こうした潮流はますます加速するでしょう。
その中で抽象的な概念としてのシステムエンジニアではなく、
どの自分の武器を活かすエンジニアなのかを意識することは大切になってきます。

各キャリアにおける初級段階での知識はどのキャリアを選択しようと学ぶべき事項です。
これは決して子供の頃のように押し付けられる勉強ということではありませんが、最低限必要になる武器となります。
どのような順番で学ぶか、学ぶか学ばぬかはそれぞれが選択できますが、
少しずつ自分なりに学んだことの価値を外部に発信することは大切です。

ブログでも良いですしアプリケーションでもよいです。本を書けるなら本でも良いです。
それが失敗しようが成功しようが、大切なことは自分が何を学んだかを意識して未来に活かすことです。

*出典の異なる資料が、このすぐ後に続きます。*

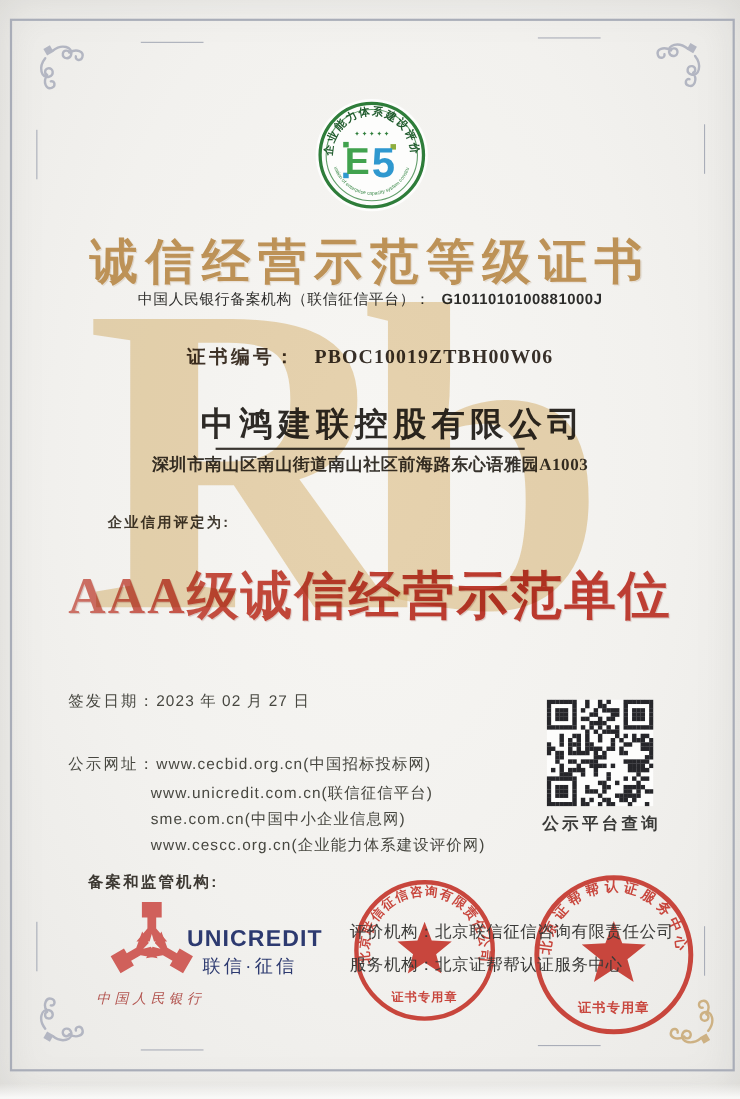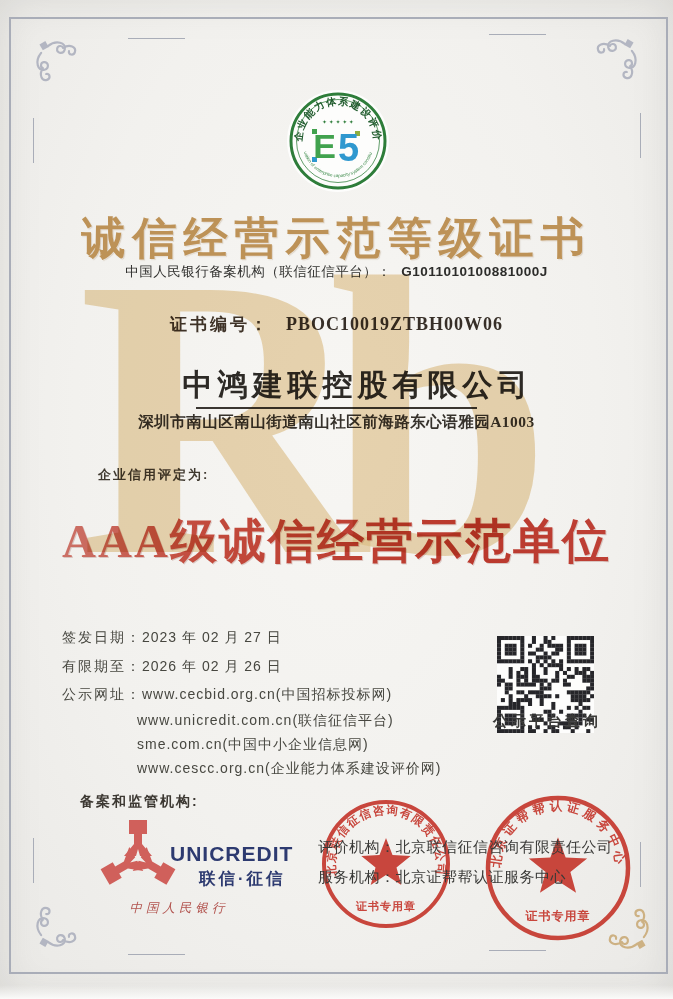--- a/index.html
+++ b/index.html
@@ -39,28 +39,28 @@
     -webkit-background-clip:text;background-clip:text;color:transparent;
     filter:drop-shadow(1px 1px 0 rgba(120,30,20,.2));}
 
   .detail{font-size:14px;color:#474740;letter-spacing:1px;}
   .detail .lbl{letter-spacing:2px;}
   .wm{left:78px;top:218px;font-size:400px;line-height:1;font-weight:bold;
     letter-spacing:-38px;color:rgba(227,195,137,.62);z-index:6;
     mix-blend-mode:multiply;pointer-events:none;}
 
   .qrbox{left:497px;top:636px;width:97px;height:97px;}
-  .qrcap{left:482px;top:712px;width:130px;text-align:center;font-size:15px;
+  .qrcap{left:482px;top:740px;width:130px;text-align:center;font-size:15px;
     color:#3a3a38;letter-spacing:3px;font-weight:bold;}
 
   .reglbl{left:80px;top:793px;font-size:14px;font-weight:bold;color:#3c3832;letter-spacing:2px;}
   .pbocname{left:82px;top:900px;width:110px;text-align:center;font-size:12.5px;font-style:italic;
-    color:#b2534e;letter-spacing:4px;font-family:"Liberation Serif","DejaVu Serif",serif;margin-left:42px;}
+    color:#b2534e;letter-spacing:4px;font-family:"Liberation Serif","DejaVu Serif",serif;}
   .uniword{left:170px;top:842px;font-size:21px;font-weight:900;color:#2d3a70;letter-spacing:1px;}
-  .unicn{left:199px;top:868px;font-size:16.5px;font-weight:bold;color:#2d3a70;letter-spacing:3px;text-align:right;}
+  .unicn{left:184px;top:868px;font-size:16.5px;font-weight:normal;color:#2d3a70;letter-spacing:3px;text-align:right;}
 
   .agline{font-size:15px;color:#3a3a38;z-index:4;letter-spacing:.5px;}
   .seal{z-index:3;opacity:.92;}
   .bottom-fade{left:0;right:0;bottom:0;height:14px;background:linear-gradient(180deg,rgba(251,251,250,0),#fbfbfa);}
   .gold-fl{z-index:2;}
 </style>
 </head>
 <body>
 
 <svg width="0" height="0" style="position:absolute">
@@ -128,23 +128,20 @@
 
   <div class="abs center company serif">中鸿建联控股有限公司</div>
   <div class="abs rule"></div>
   <div class="abs center address serif">深圳市南山区南山街道南山社区前海路东心语雅园A1003</div>
 
   <div class="abs lead">企业信用评定为:</div>
   <div class="abs center rating serif">AAA级诚信经营示范单位</div>
 
   <div class="abs detail" style="left:62px;top:629px">
     <span class="lbl">签发日期：</span><span>2023 年 02 月 27 日</span>
-  </div>
-  <div class="abs detail" style="left:62px;top:658px">
-    <span class="lbl">有限期至：</span><span>2026 年 02 月 26 日</span>
   </div>
   <div class="abs detail" style="left:137px;top:712px">www.unicredit.com.cn(联信征信平台)</div>
   <div class="abs detail" style="left:62px;top:686px">
     <span class="lbl">公示网址：</span><span>www.cecbid.org.cn(中国招标投标网)</span>
   </div>
   <div class="abs detail" style="left:137px;top:736px">sme.com.cn(中国中小企业信息网)</div>
   <div class="abs detail" style="left:137px;top:760px">www.cescc.org.cn(企业能力体系建设评价网)</div>
 
   <div class="abs qrbox" id="qr"><svg width="97" height="97" viewBox="0 0 97 97">
         <rect width="97" height="97" fill="#fdfdfc"></rect>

一般的にこれが息をするようにできるようになった時あなたは5年程度の経験で、
あくまで目安ですが毎月35〜50万円程度の報酬を得ているでしょう。
もし、そこまで伸びていない時は、あまり背伸びして学習できなかったか、
そもそも市場的にその仕事に対して高い報酬を支払えない分野である可能性があります。

もし、あなたが単なる技術的関心や興味があるためにその仕事が好きであるというのでは無い限り、
報酬を伸ばしたいのであれば市場でニーズの高い分野を学習すべきです。
今回ご紹介した4つの職種は大まかなキャリアの方向性として、
20年しっかりと伸ばしていけば着実に高い視点、高い報酬を得られると確信しています。

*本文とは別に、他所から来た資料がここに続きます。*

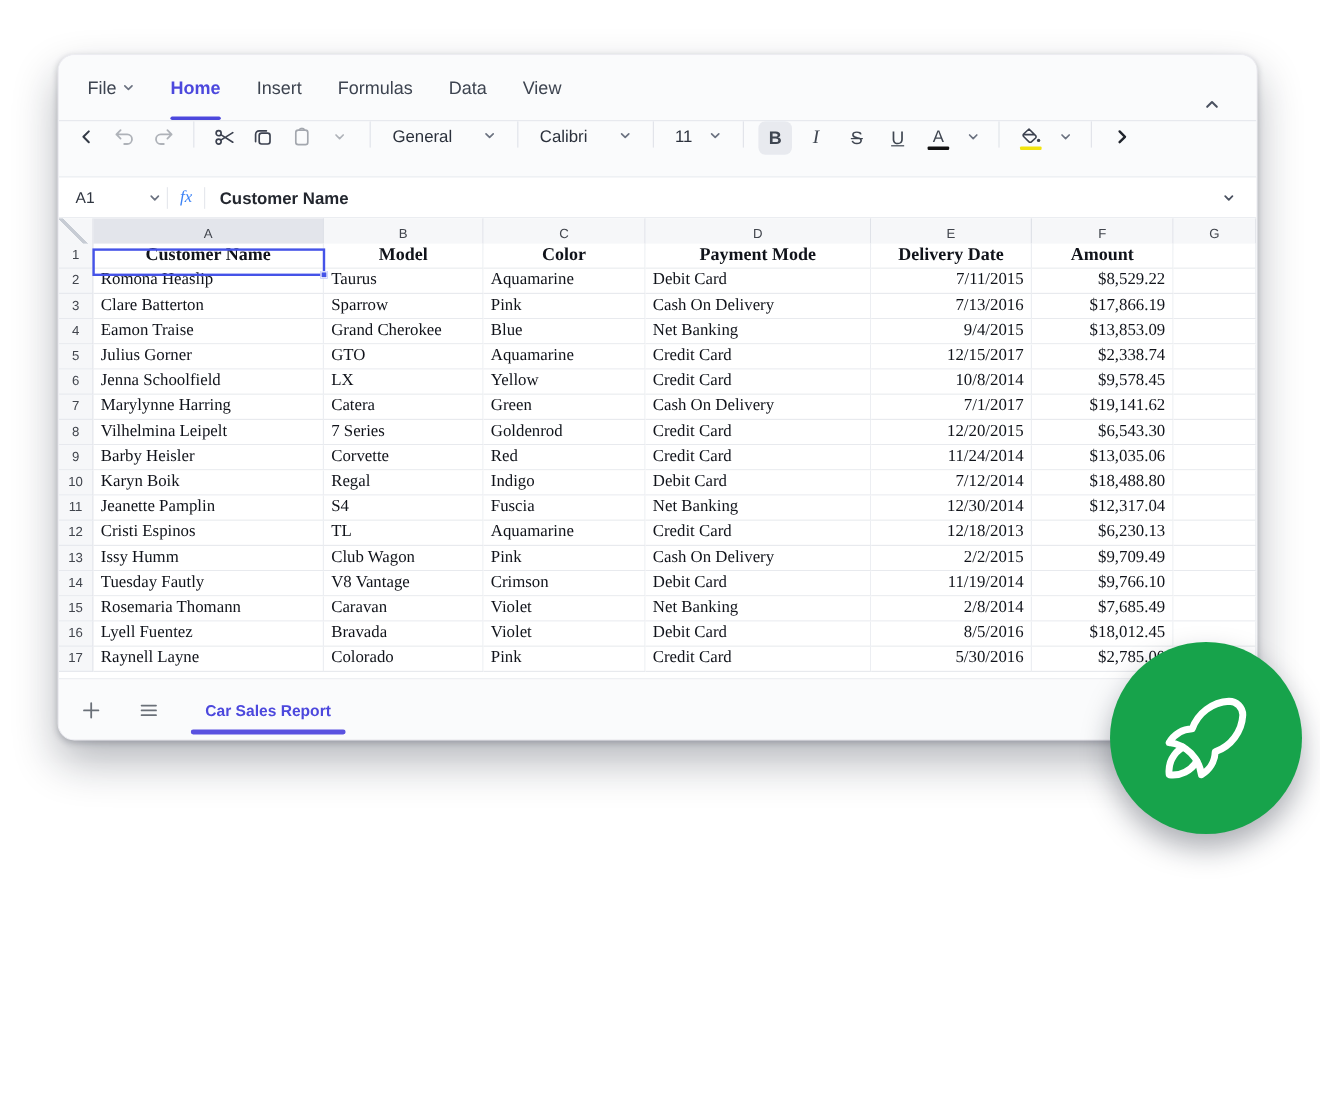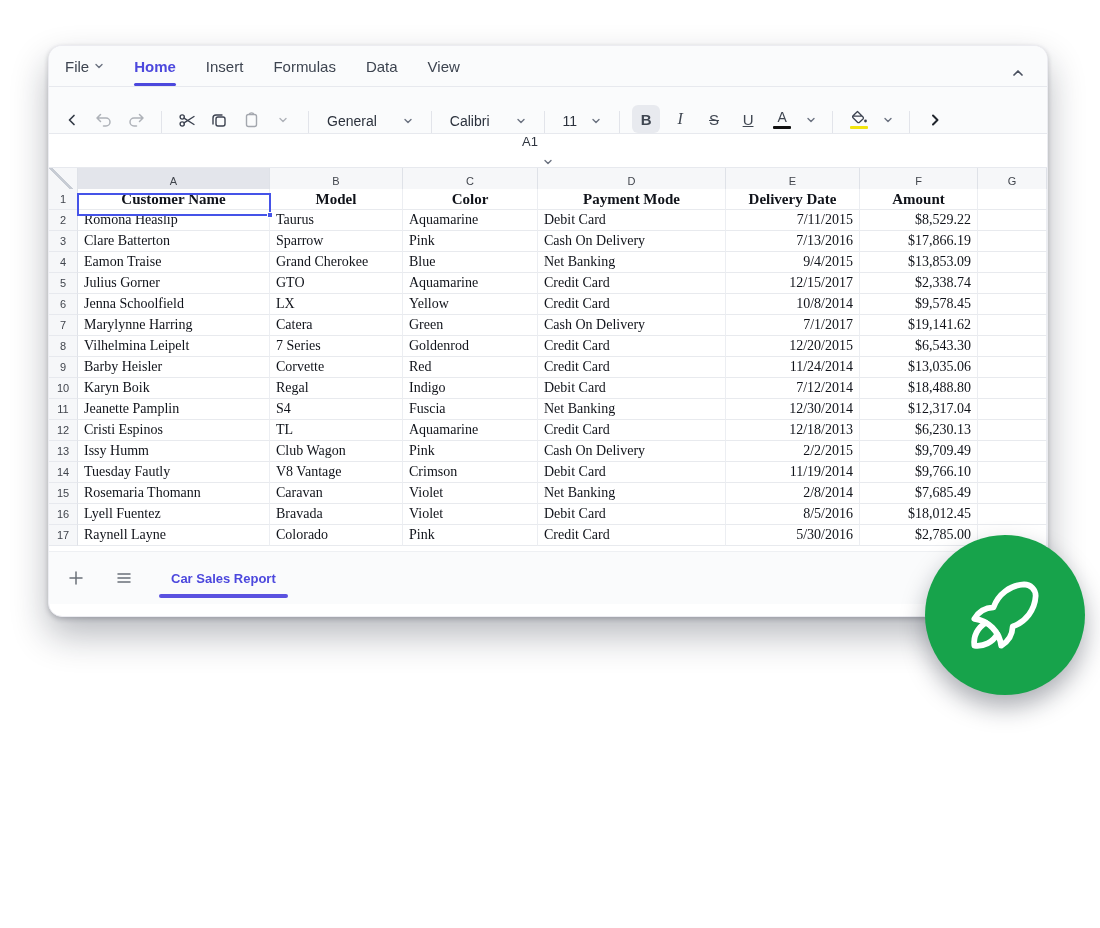--- a/index.html
+++ b/index.html
@@ -6,54 +6,54 @@
   *{box-sizing:border-box;}
   .stage{position:relative;width:1100px;height:928px;background:#ffffff;overflow:hidden;
          font-family:"Liberation Sans",sans-serif;}
 
   
   .card{position:absolute;left:48px;top:45px;width:1000px;height:572px;background:#ffffff;
         border:1px solid #ececf1;border-radius:14px;overflow:hidden;
         box-shadow:0 2px 5px rgba(18,23,40,.22), 0 18px 36px rgba(18,23,40,.30);}
 
   
-  .menubar{position:relative;height:41px;background:#fafbfc;border-bottom:1px solid #e7e9ee;
-           display:flex;align-items:flex-end;padding:0 16px;gap:30px;}
+  .menubar{position:relative;height:55px;background:#fafbfc;border-bottom:1px solid #e7e9ee;
+           display:flex;align-items:flex-end;padding:0 24px;gap:30px;}
   .menu-item{position:relative;height:100%;display:flex;align-items:center;gap:5px;
              font-size:15px;color:#3d4450;cursor:pointer;}
   .menu-item.active{color:#4c48dd;font-weight:700;}
   .menu-item.active::after{content:"";position:absolute;left:0;right:0;bottom:0;height:3px;
              border-radius:3px;background:#4c48dd;}
   .menubar .spacer{flex:1;}
   .icon-btn{display:flex;align-items:center;justify-content:center;width:26px;height:26px;
             border-radius:5px;cursor:pointer;flex:0 0 auto;}
   svg{display:block;}
 
   
   .toolbar{height:47px;background:#fafbfc;border-bottom:1px solid #e7e9ee;
-           display:flex;align-items:flex-end;padding:0 10px;gap:6px;}
+           display:flex;align-items:flex-start;padding:0 10px;gap:6px;}
   .tb-sep{width:1px;height:22px;background:#e2e4ea;margin:0 6px;flex:0 0 auto;}
   .tb-text{font-size:14px;color:#2b313c;}
   .tb-drop{display:flex;align-items:center;gap:26px;padding:4px 6px;cursor:pointer;}
   .tb-drop.small{gap:14px;}
   .glyph{font-size:15px;color:#3f4651;line-height:1;}
   .glyph-btn{width:28px;height:28px;display:flex;align-items:center;justify-content:center;
              border-radius:6px;cursor:pointer;}
   .glyph-btn.on{background:#e8eaef;}
   .b{font-weight:800;}
   .i{font-family:"Liberation Serif",serif;font-style:italic;font-size:16px;}
   .s{text-decoration:line-through;}
   .u{text-decoration:underline;}
   .color-btn{display:flex;flex-direction:column;align-items:center;gap:2px;cursor:pointer;}
   .color-bar{width:18px;height:3px;border-radius:1px;}
   .muted svg{opacity:.45;}
 
   
   .formulabar{height:34px;background:#ffffff;border-bottom:1px solid #e7e9ee;
-              display:flex;align-items:center;padding:0 10px;flex-direction:column;}
+              display:flex;align-items:center;padding:0 10px;}
   .cellref{font-size:13px;color:#2f3540;width:60px;padding-left:4px;}
   .fx{font-family:"Liberation Serif",serif;font-style:italic;font-size:14px;color:#3b82f6;
       padding:0 10px;cursor:pointer;}
   .fb-sep{width:1px;height:18px;background:#e6e8ed;}
   .fb-value{flex:1;font-size:14px;font-weight:700;color:#23272f;padding-left:12px;}
 
   
   .gridwrap{position:relative;height:383px;background:#ffffff;}
   .grid{display:grid;grid-template-columns:29px 192px 133px 135px 188px 134px 118px 1fr;
         grid-auto-rows:21px;}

「単に今仕事があるから大丈夫」「これからも仕事がある」と考えてはなりません。
少しでも危機感があればすぐに自分について考え、今直ぐ小さな一歩として何かしらを選択して行動してください。
ココロファンとしてはできる範囲ではありますが、
ココロファンユニバーシティという学習支援の福利厚生を作っています。

書籍や開発費、MOOCsの受講料については会社負担(一部もあり)をオファーしていますし、
資格取得の報奨金についても少なくとも資格受験料を上回る水準で設定し直しました。
ぜひこのような制度を活用して、より力強い自分だけの武器を磨いて欲しいと願っています。